*** Dataset content Section Begins ***

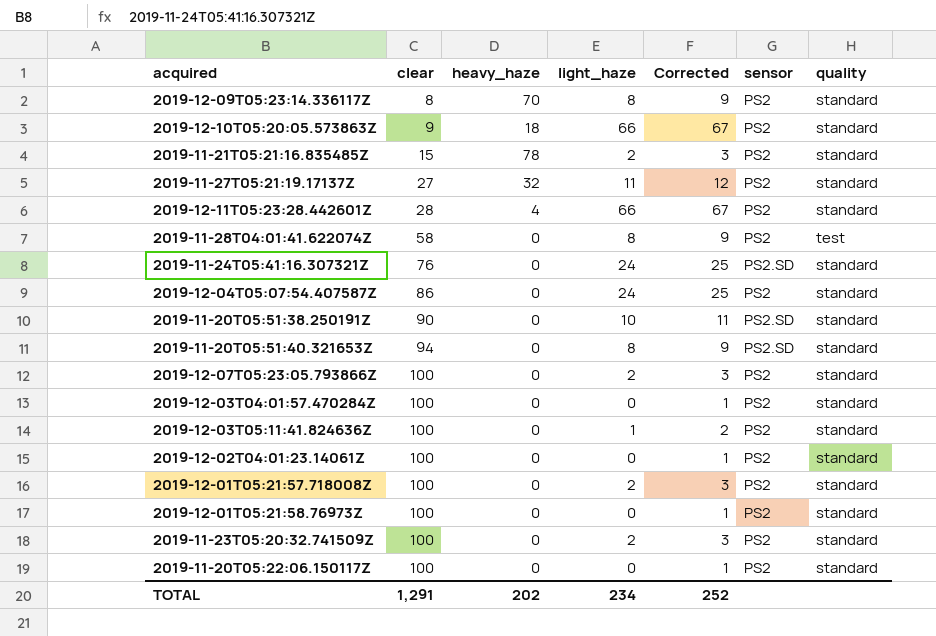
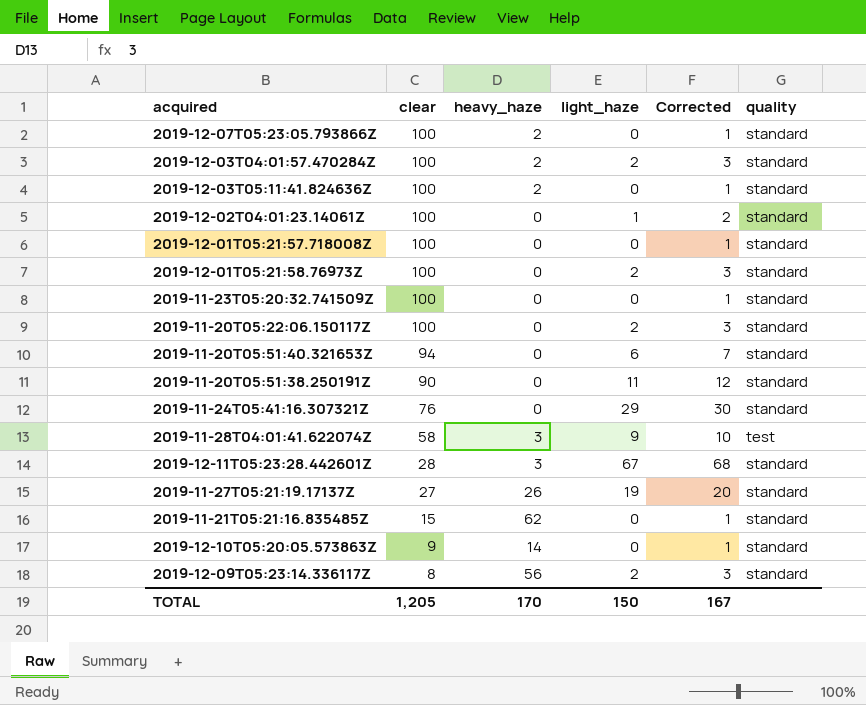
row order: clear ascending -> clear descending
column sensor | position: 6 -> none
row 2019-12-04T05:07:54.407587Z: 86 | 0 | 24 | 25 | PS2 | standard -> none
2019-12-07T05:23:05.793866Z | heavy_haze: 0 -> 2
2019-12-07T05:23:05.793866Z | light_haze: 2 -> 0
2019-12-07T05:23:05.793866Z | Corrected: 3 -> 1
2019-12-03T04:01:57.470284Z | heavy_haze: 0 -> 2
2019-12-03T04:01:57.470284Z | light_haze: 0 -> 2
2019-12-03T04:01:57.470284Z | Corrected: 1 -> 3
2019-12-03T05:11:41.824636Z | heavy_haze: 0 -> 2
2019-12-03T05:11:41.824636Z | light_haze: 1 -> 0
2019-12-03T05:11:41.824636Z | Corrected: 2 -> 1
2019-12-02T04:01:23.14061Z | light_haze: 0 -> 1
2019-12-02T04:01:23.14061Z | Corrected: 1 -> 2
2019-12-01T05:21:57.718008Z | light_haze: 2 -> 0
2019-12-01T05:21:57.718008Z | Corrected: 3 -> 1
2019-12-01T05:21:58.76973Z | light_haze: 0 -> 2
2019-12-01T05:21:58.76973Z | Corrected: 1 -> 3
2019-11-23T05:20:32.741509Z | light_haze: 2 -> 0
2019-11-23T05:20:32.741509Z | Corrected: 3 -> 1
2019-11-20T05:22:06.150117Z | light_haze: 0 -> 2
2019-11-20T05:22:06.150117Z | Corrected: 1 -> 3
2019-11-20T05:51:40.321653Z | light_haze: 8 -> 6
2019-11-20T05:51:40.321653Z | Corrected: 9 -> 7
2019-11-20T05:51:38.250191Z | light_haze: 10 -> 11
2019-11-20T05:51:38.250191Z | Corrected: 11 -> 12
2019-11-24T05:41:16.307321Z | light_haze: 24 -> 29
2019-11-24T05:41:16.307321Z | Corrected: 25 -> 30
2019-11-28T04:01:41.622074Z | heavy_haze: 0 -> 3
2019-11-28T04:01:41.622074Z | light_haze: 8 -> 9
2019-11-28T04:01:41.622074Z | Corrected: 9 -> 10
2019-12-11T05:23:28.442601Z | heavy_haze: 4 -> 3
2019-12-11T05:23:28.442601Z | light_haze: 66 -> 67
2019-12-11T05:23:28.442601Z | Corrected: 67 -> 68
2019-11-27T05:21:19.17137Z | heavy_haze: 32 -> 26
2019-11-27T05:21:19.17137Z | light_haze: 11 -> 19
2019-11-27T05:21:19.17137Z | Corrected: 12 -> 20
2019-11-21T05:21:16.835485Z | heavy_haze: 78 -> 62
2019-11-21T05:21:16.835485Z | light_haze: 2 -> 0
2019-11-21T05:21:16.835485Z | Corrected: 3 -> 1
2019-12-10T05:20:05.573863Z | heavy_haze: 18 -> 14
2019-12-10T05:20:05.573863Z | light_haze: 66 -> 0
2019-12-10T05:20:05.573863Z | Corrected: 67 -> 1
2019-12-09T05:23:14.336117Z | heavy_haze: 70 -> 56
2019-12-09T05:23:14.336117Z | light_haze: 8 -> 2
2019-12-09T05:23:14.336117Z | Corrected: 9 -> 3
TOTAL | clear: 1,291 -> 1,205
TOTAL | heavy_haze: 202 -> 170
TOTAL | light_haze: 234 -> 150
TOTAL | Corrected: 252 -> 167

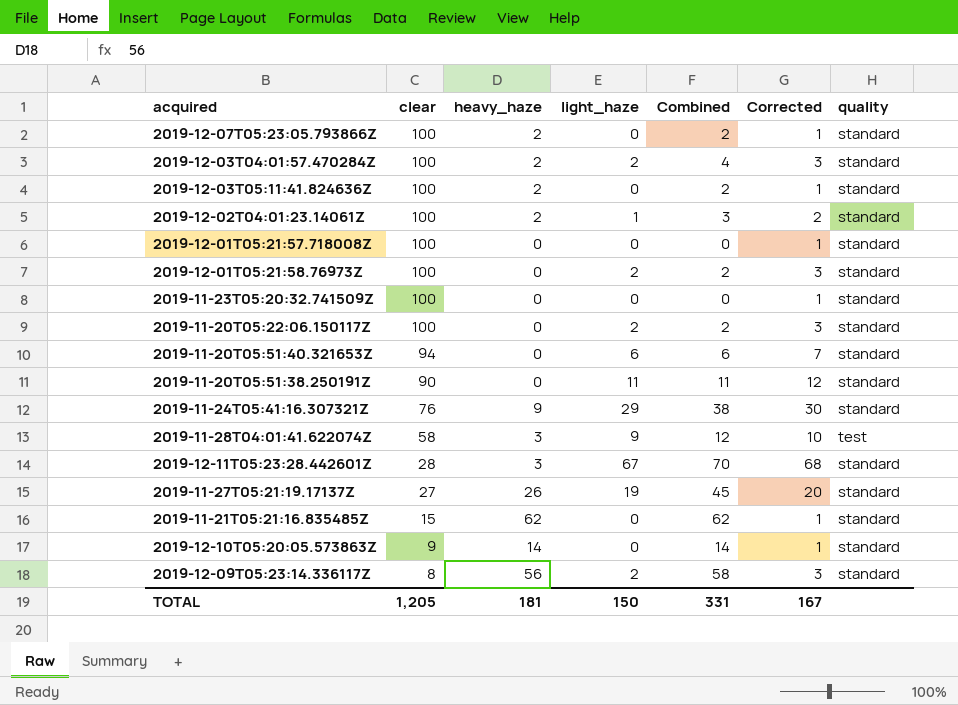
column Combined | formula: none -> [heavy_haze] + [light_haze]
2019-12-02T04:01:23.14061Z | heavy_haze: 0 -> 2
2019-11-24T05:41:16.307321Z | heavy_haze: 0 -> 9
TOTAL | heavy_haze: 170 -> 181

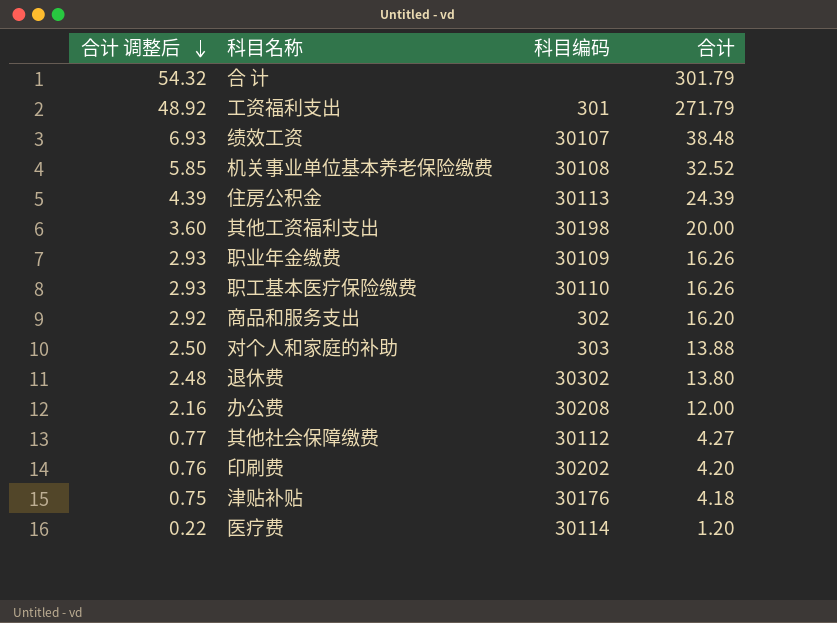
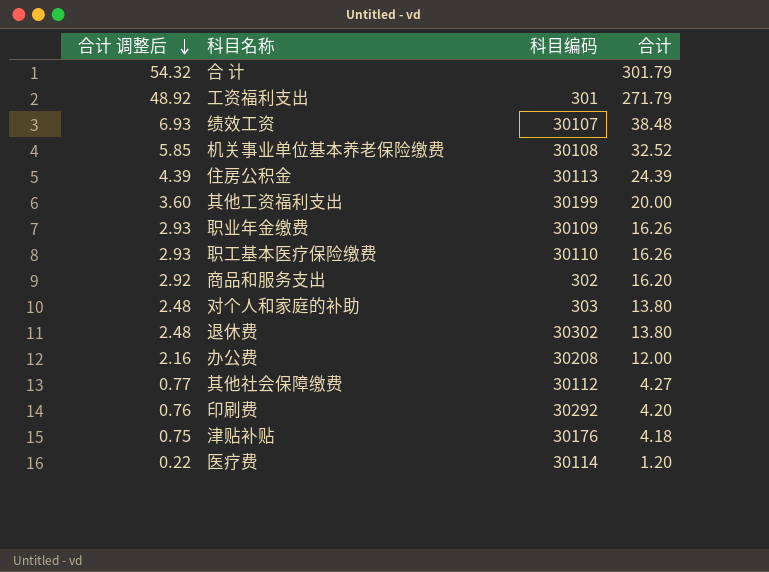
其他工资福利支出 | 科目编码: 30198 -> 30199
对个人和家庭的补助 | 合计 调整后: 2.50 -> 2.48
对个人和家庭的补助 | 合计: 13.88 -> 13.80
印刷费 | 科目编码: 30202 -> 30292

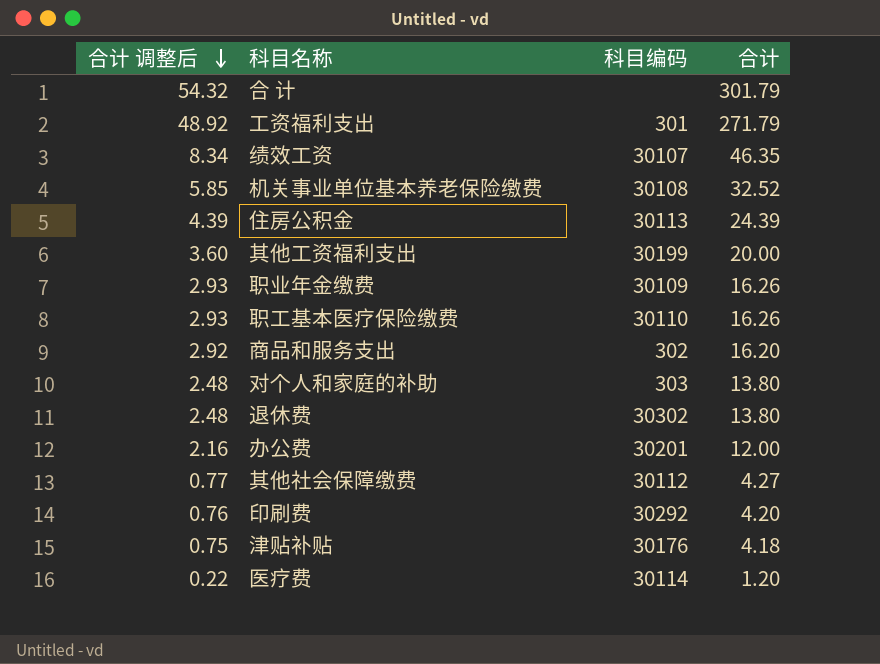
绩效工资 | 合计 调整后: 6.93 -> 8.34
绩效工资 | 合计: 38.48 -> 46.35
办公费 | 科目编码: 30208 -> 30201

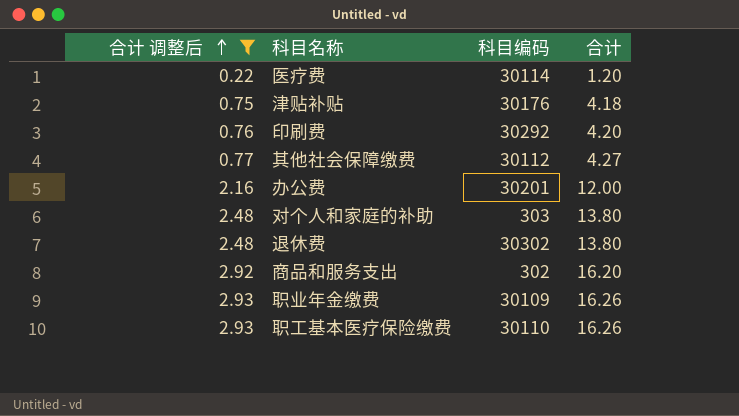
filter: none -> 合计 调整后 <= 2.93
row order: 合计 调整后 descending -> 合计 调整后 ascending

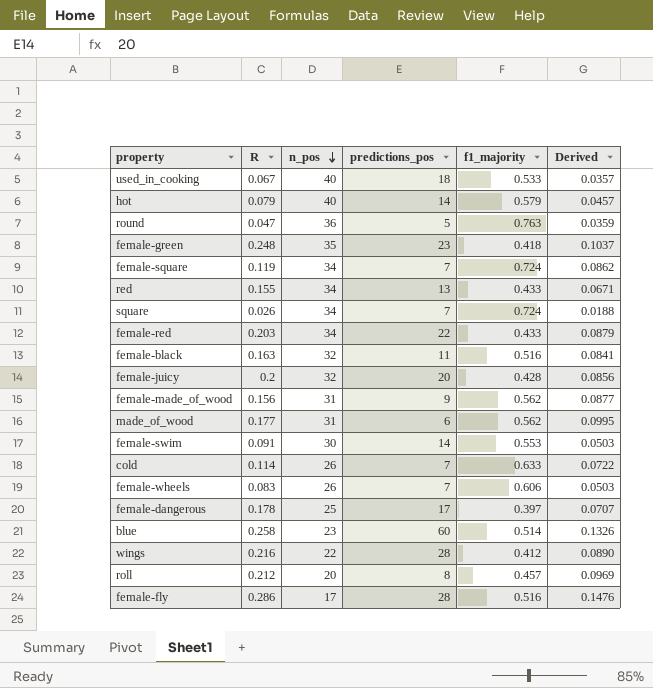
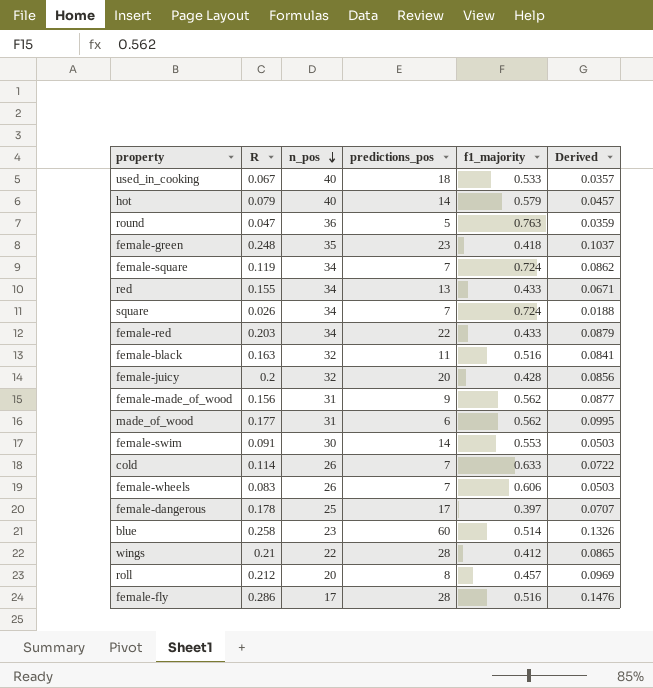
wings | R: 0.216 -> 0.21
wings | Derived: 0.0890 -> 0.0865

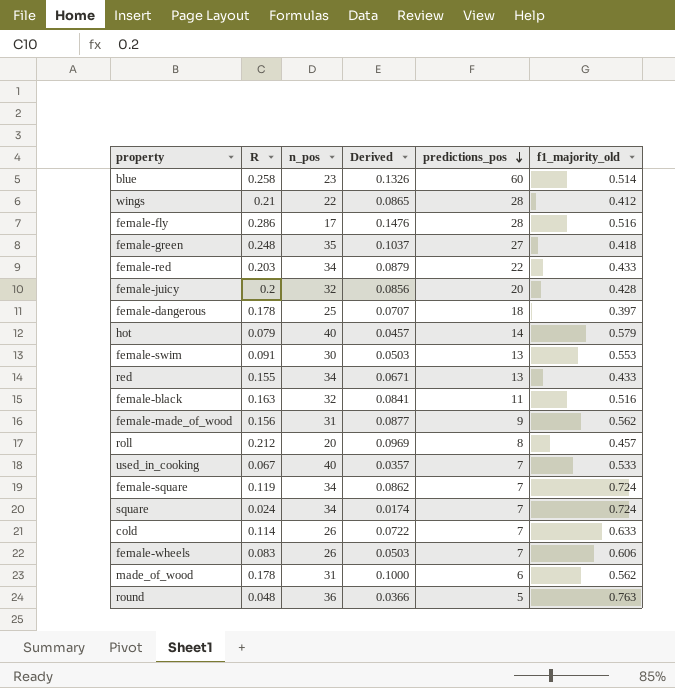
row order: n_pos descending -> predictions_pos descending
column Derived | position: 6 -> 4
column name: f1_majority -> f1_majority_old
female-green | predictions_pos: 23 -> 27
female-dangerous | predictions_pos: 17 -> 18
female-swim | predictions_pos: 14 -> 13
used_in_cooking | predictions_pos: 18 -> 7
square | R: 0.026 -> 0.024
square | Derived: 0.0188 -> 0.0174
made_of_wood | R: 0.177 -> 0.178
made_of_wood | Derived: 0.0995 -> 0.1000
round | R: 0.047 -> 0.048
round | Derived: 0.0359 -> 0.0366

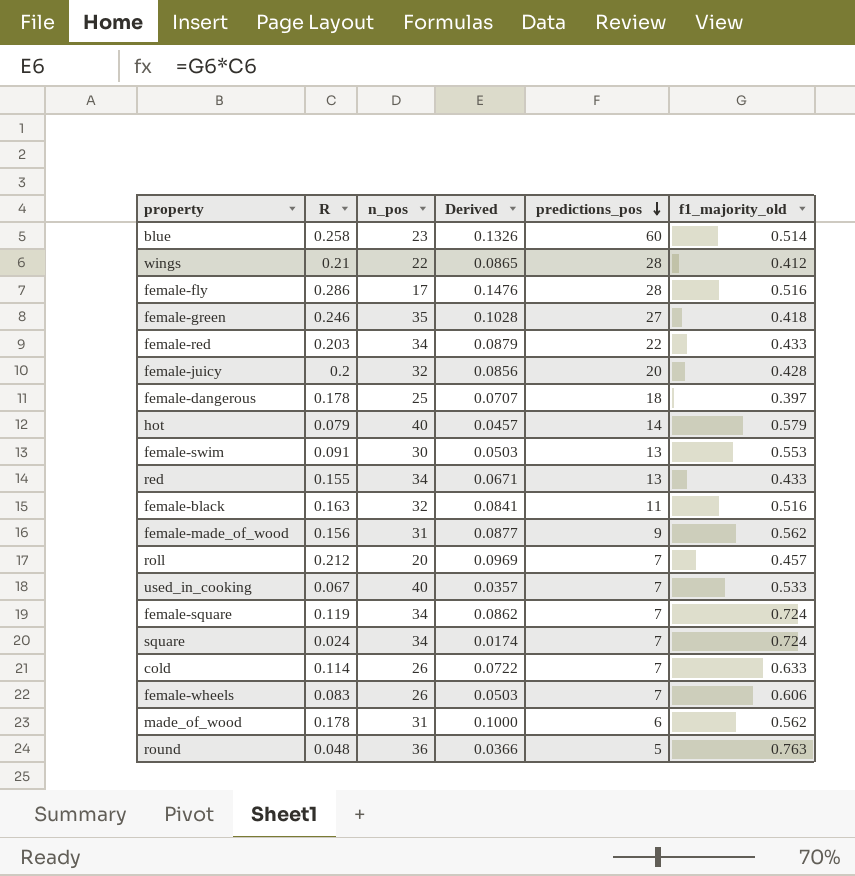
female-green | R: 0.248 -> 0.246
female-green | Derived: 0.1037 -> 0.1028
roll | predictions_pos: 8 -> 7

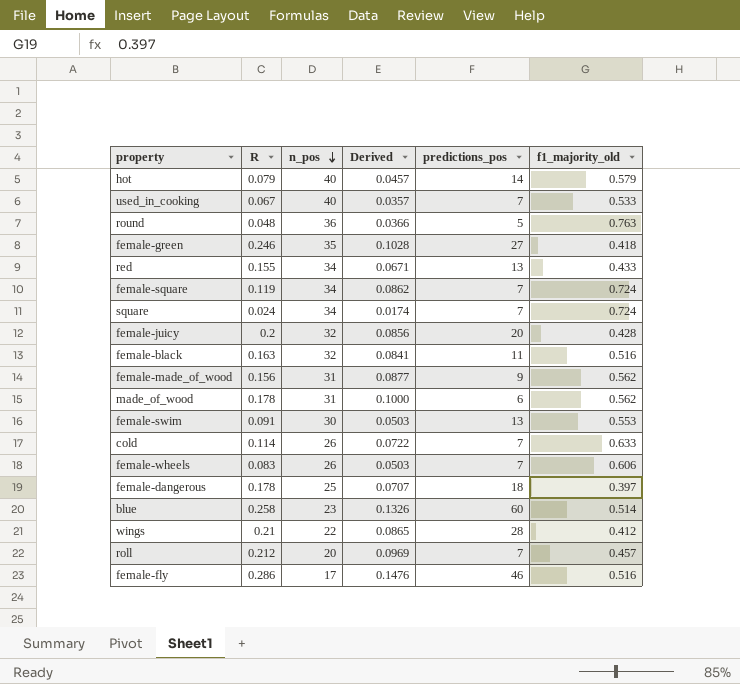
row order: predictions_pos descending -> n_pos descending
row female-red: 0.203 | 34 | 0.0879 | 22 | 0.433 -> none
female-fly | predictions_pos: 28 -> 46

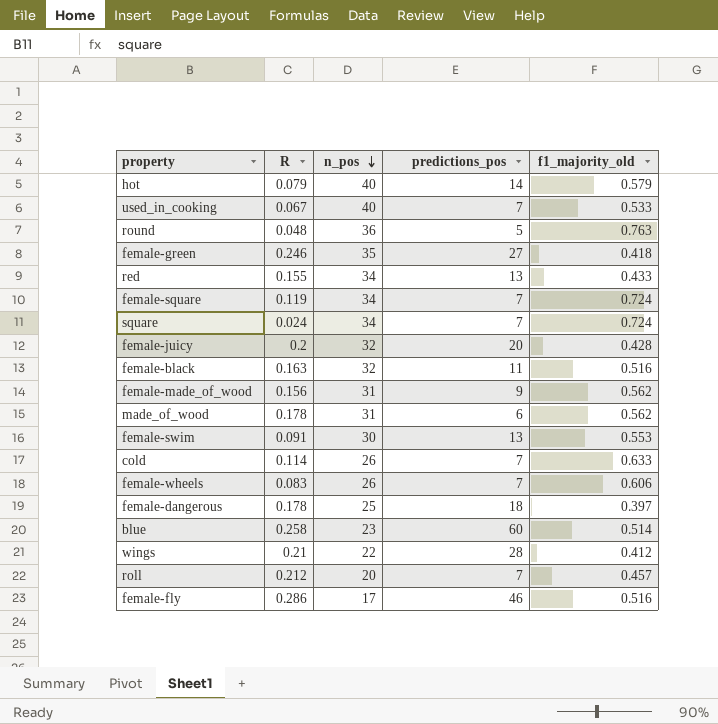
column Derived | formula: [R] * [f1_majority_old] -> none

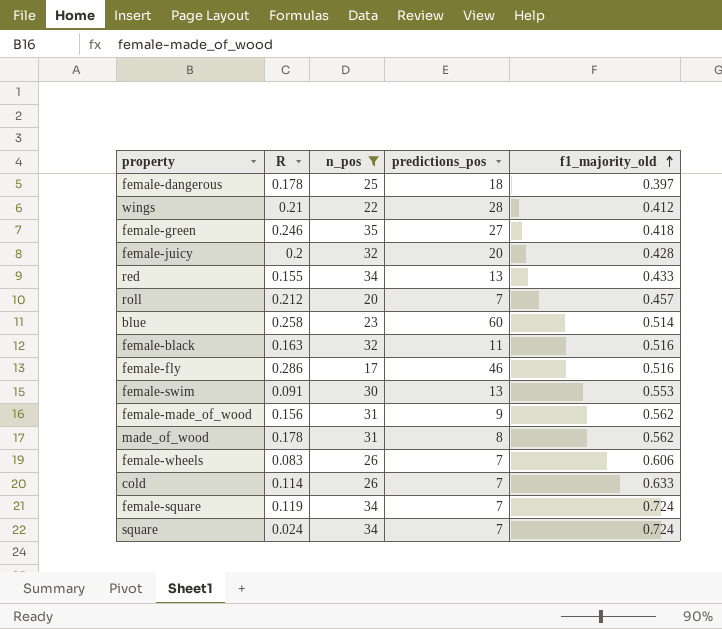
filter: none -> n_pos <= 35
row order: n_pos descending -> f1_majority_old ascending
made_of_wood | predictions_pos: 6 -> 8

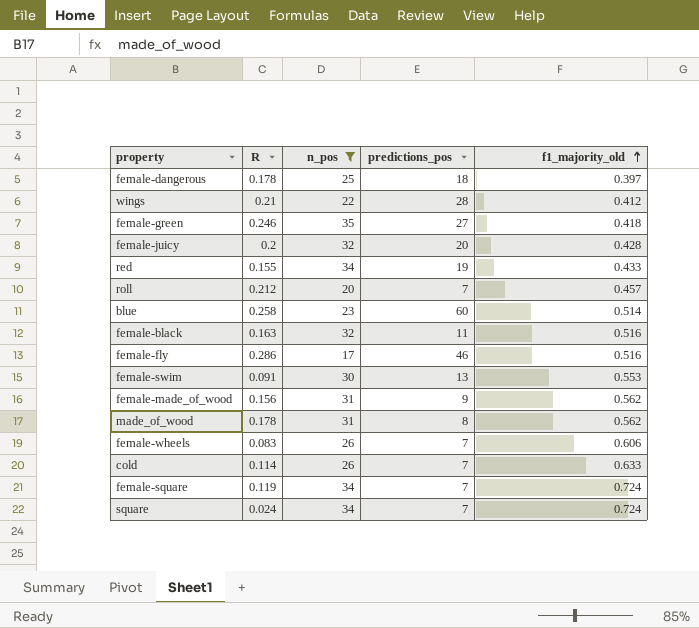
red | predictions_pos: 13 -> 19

*** Dataset content Section Ends ***

Exercise details:
Taking the lines above, repeat exactly those from the line that contains "2019-12-03T04:01:57.470284Z | Corrected: 1" through the line that contains "2019-12-01T05:21:57.718008Z | light_haze: 2", and both of those lines as well. Include nothing else.

Exercise solution:
2019-12-03T04:01:57.470284Z | Corrected: 1 -> 3
2019-12-03T05:11:41.824636Z | heavy_haze: 0 -> 2
2019-12-03T05:11:41.824636Z | light_haze: 1 -> 0
2019-12-03T05:11:41.824636Z | Corrected: 2 -> 1
2019-12-02T04:01:23.14061Z | light_haze: 0 -> 1
2019-12-02T04:01:23.14061Z | Corrected: 1 -> 2
2019-12-01T05:21:57.718008Z | light_haze: 2 -> 0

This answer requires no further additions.